### TO DO
Write out each line of the records that has "times" in it.

------ SOURCE DATA

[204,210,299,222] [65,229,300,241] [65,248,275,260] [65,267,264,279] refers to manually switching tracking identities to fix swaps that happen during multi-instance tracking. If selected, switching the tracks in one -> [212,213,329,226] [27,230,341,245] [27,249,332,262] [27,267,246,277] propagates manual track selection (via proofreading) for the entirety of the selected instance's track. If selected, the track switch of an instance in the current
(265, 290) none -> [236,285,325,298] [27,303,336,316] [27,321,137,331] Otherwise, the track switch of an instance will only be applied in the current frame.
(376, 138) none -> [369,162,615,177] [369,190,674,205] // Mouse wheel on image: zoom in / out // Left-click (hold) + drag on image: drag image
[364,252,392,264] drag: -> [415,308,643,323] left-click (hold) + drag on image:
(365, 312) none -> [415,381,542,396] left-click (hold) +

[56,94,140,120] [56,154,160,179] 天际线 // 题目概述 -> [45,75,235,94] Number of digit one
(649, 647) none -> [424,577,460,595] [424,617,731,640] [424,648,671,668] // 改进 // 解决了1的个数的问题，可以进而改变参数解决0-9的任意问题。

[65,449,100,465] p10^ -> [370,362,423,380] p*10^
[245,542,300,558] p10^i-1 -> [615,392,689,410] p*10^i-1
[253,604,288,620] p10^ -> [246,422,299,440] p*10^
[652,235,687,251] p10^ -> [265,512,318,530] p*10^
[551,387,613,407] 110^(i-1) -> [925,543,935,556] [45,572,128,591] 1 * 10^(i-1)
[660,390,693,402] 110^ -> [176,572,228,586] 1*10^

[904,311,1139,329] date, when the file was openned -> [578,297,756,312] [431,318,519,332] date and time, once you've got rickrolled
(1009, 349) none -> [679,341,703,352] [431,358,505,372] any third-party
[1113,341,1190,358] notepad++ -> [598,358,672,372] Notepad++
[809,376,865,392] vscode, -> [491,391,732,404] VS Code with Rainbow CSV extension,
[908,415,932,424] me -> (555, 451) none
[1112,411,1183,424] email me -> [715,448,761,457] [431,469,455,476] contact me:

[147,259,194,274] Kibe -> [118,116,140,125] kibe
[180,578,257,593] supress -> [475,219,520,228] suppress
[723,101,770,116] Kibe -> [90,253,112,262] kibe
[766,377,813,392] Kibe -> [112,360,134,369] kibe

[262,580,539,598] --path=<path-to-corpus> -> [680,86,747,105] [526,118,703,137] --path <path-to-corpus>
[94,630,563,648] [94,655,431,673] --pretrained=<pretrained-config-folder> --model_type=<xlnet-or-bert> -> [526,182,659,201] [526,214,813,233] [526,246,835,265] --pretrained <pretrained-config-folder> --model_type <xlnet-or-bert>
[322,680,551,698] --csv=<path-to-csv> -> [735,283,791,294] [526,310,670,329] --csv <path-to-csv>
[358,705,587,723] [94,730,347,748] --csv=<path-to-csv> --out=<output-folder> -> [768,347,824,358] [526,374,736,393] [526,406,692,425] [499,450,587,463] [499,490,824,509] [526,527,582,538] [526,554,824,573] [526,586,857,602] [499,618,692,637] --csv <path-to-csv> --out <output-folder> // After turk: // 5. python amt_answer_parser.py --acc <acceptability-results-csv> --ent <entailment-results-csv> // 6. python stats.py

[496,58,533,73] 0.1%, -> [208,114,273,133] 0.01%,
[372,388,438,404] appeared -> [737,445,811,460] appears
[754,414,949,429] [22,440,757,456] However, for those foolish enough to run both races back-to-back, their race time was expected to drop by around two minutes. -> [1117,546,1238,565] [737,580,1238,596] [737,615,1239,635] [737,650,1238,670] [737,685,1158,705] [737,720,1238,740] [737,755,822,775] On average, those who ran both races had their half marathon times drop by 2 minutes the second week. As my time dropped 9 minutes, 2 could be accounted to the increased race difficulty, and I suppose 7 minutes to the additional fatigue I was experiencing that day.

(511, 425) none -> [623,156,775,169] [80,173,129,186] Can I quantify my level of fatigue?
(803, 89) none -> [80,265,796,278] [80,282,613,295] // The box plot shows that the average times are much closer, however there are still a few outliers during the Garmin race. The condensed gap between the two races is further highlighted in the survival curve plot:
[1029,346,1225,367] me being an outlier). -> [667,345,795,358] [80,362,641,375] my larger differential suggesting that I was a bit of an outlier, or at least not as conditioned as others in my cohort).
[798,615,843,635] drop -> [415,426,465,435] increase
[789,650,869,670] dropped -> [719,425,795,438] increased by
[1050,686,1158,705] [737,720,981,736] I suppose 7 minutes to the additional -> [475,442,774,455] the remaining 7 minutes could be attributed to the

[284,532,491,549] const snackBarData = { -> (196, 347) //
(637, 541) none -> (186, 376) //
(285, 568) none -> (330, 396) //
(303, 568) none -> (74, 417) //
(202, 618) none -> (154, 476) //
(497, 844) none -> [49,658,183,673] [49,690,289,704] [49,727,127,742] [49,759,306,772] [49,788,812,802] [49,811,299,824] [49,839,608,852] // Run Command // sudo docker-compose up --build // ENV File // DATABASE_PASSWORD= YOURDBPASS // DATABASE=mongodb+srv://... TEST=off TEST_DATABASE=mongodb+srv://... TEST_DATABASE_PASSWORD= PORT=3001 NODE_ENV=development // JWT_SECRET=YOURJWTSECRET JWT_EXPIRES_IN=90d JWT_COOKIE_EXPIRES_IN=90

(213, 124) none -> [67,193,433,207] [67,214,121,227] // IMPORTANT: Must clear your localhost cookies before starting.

------------

### EXERCISE ANSWER
[754,414,949,429] [22,440,757,456] However, for those foolish enough to run both races back-to-back, their race time was expected to drop by around two minutes. -> [1117,546,1238,565] [737,580,1238,596] [737,615,1239,635] [737,650,1238,670] [737,685,1158,705] [737,720,1238,740] [737,755,822,775] On average, those who ran both races had their half marathon times drop by 2 minutes the second week. As my time dropped 9 minutes, 2 could be accounted to the increased race difficulty, and I suppose 7 minutes to the additional fatigue I was experiencing that day.
(803, 89) none -> [80,265,796,278] [80,282,613,295] // The box plot shows that the average times are much closer, however there are still a few outliers during the Garmin race. The condensed gap between the two races is further highlighted in the survival curve plot:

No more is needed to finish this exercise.